Este martes, Valerie June, la cantante de Tennessee que irradia energía positiva, aterriza en Madrid como parte de su gira española. Y es que, con su último álbum, Owls, Omens and Oracles, esta artista se ha propuesto levantar el ánimo de todos los que la escuchan. Sus letras son como pequeñas inyecciones de felicidad para un mundo que a menudo parece sombrío.
Una vida dedicada a practicar la alegría
Valerie no se considera una persona feliz por naturaleza; más bien todo lo contrario. “Normalmente empiezo el día con el ánimo por los suelos”, confiesa. Pero lejos de rendirse, ella ha encontrado la forma de levantarse cada mañana con un mantra claro: “¿Dónde vamos a terminar? ¡Arriba!” Se toma muy en serio eso de practicar la alegría y se toma sus caminatas matutinas como una oportunidad para conectar con la naturaleza y con su espíritu interior.

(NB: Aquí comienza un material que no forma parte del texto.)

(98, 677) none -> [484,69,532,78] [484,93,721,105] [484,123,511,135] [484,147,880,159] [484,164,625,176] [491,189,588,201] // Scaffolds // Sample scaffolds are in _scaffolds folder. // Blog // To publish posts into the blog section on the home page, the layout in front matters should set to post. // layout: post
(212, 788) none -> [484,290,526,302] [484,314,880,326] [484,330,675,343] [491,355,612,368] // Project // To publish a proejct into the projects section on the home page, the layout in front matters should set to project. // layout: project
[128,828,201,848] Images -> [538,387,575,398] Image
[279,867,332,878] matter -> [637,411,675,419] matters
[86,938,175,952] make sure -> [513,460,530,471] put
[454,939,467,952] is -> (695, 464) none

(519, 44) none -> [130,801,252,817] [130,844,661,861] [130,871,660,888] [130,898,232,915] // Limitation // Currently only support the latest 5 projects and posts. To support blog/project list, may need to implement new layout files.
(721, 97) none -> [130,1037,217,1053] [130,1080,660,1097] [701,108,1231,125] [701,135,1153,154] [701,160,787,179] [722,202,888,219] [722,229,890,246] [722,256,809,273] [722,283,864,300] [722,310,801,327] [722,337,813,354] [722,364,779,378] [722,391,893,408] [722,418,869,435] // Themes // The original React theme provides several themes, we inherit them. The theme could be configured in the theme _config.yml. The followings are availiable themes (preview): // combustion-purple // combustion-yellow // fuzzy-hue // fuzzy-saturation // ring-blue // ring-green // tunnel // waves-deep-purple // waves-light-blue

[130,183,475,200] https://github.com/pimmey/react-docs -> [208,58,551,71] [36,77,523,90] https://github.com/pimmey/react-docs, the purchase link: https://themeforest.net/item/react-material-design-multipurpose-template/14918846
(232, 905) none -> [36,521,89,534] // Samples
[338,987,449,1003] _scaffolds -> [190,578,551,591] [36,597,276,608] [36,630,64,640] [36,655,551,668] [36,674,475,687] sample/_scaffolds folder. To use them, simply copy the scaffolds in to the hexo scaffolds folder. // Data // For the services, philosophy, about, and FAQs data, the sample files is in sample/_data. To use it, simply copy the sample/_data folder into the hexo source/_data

Aunque lidiar con la diabetes y otras dolencias no es fácil, Valerie siempre busca el lado positivo. Ella misma dice: “Como artista, intento ayudar a que la gente vea otra cosa y cambie su energía”. Su música es un bálsamo para las almas cansadas; desde folk hasta blues, cada nota está impregnada de esa positividad radical que tanto necesita nuestra sociedad actual.
La gira por España promete ser una experiencia transformadora; después de paradas exitosas en Barcelona y Valencia, ahora llega a Madrid (18), Bilbao (19) y Santiago de Compostela (20). Con influencias que van desde Whitney Houston hasta Bob Marley, Valerie logra crear un sonido único e inolvidable.

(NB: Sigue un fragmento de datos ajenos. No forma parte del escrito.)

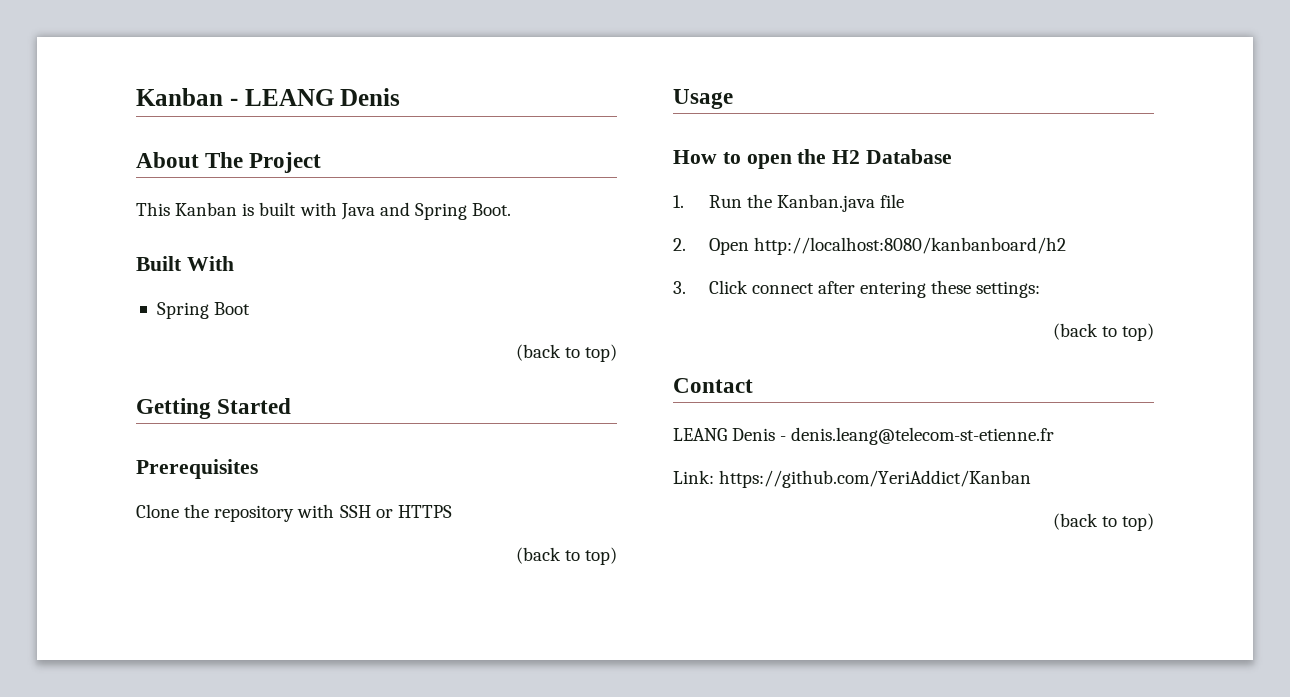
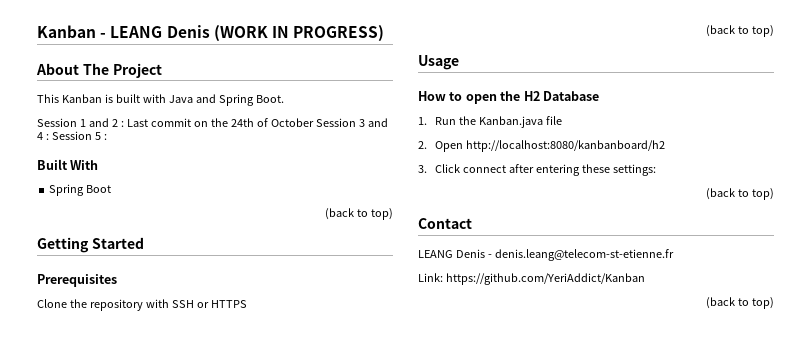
(401, 97) none -> [213,25,385,42] (WORK IN PROGRESS)
(512, 209) none -> [37,118,388,127] [37,131,107,140] // Session 1 and 2 : Last commit on the 24th of October Session 3 and 4 : Session 5 :

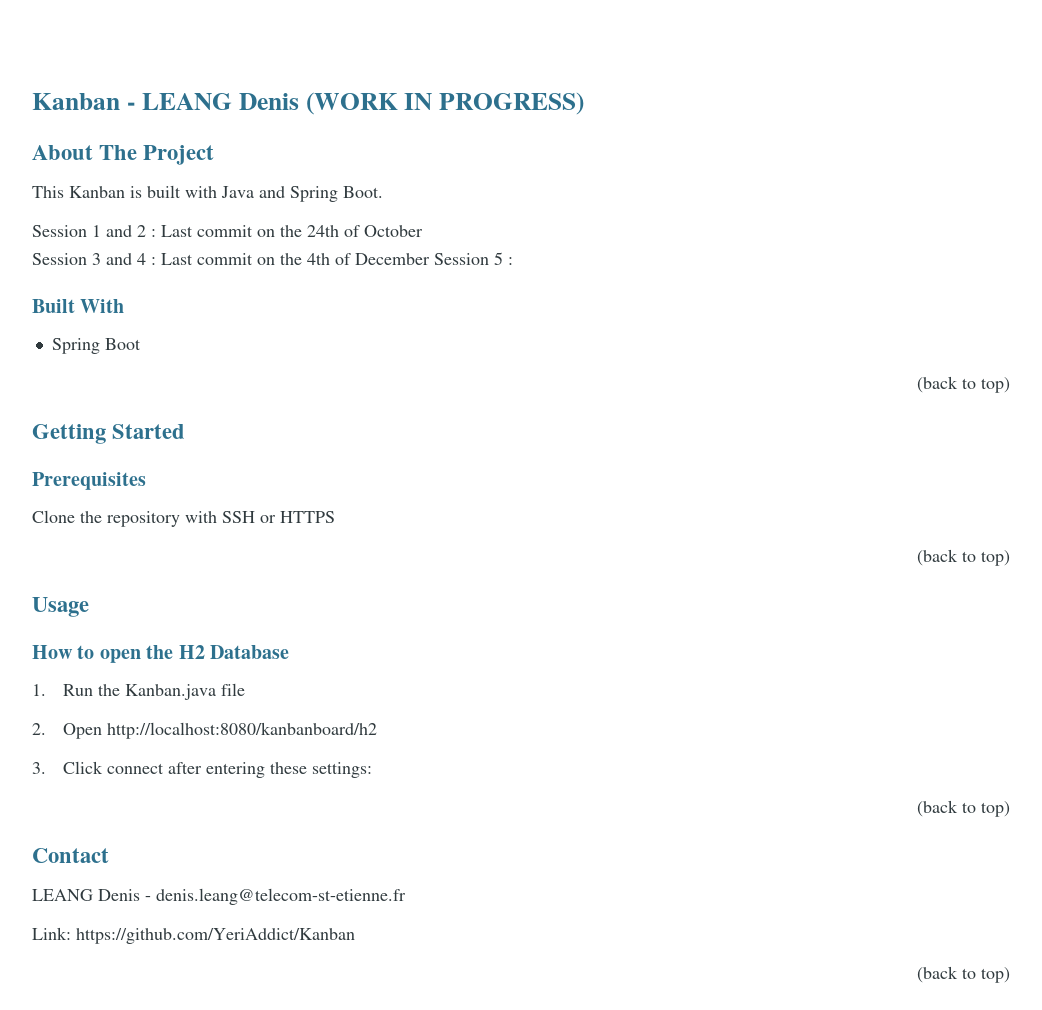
(314, 122) none -> (423, 231) //
(49, 137) none -> [161,253,430,265] Last commit on the 4th of December

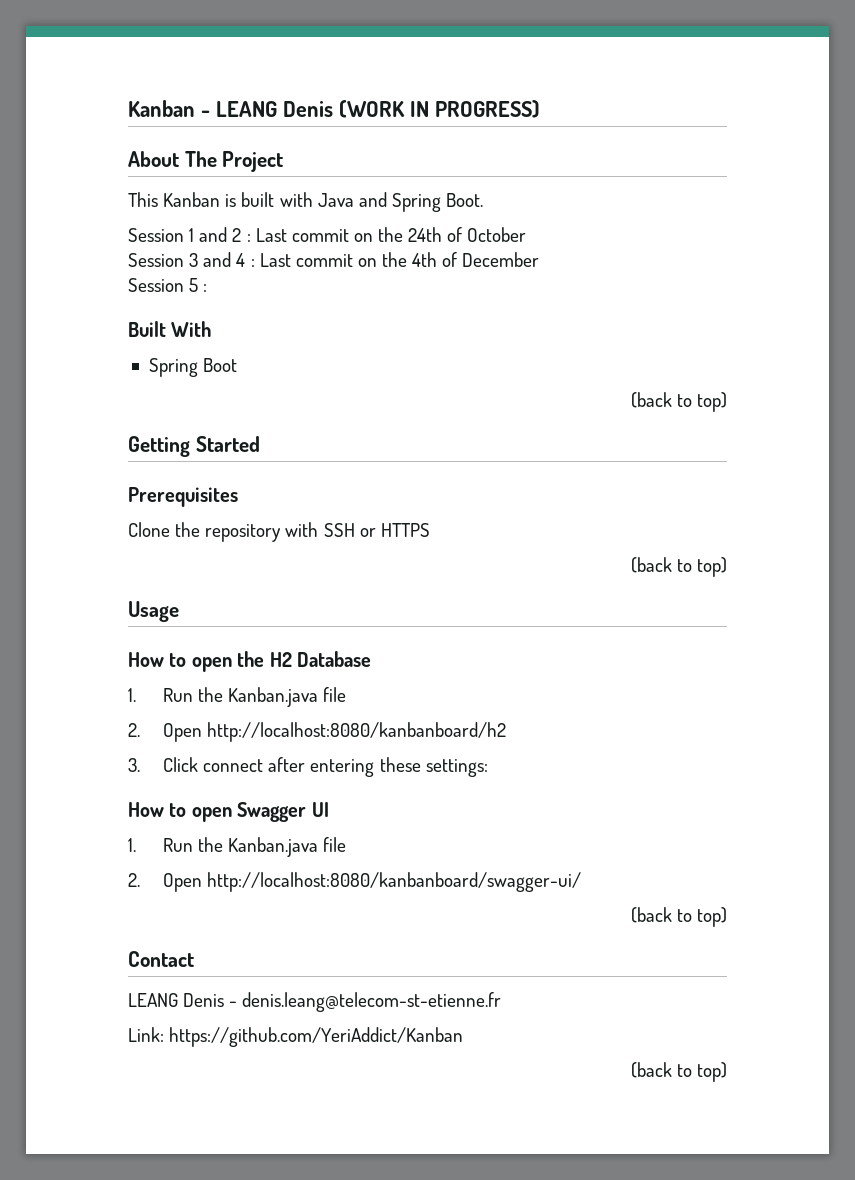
(430, 259) none -> (540, 259) //
(373, 770) none -> [128,802,329,822] [128,837,347,857] [128,872,582,892] // How to open Swagger UI // 1. Run the Kanban.java file // 2. Open http://localhost:8080/kanbanboard/swagger-ui/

Sus actuaciones son pura energía; aunque bromea sobre soñar con cantar algún día acompañada por una sinfónica en España, asegura que por ahora lo único importante es “rockear”. Y así lo hace: combina ritmos vibrantes con letras llenas de esperanza y superación.
Además del canto, Valerie también se dedica al yoga y al mindfulness. Durante la pandemia decidió formarse en estas disciplinas porque cree firmemente que rodearse de personas positivas puede cambiar el mundo. Ella sueña despierta: “Todos queremos avanzar hacia un lugar mejor”, afirma convencida.
Y si hay algo que destaca aún más que su voz inconfundible es su manera única de ver el mundo. Desde elegir colores alegres para vestirse hasta escribir poesía o libros infantiles; Valerie entiende que cada pequeño detalle cuenta. Al final del día, ella nos recuerda algo fundamental: todos somos creadores en nuestra propia vida.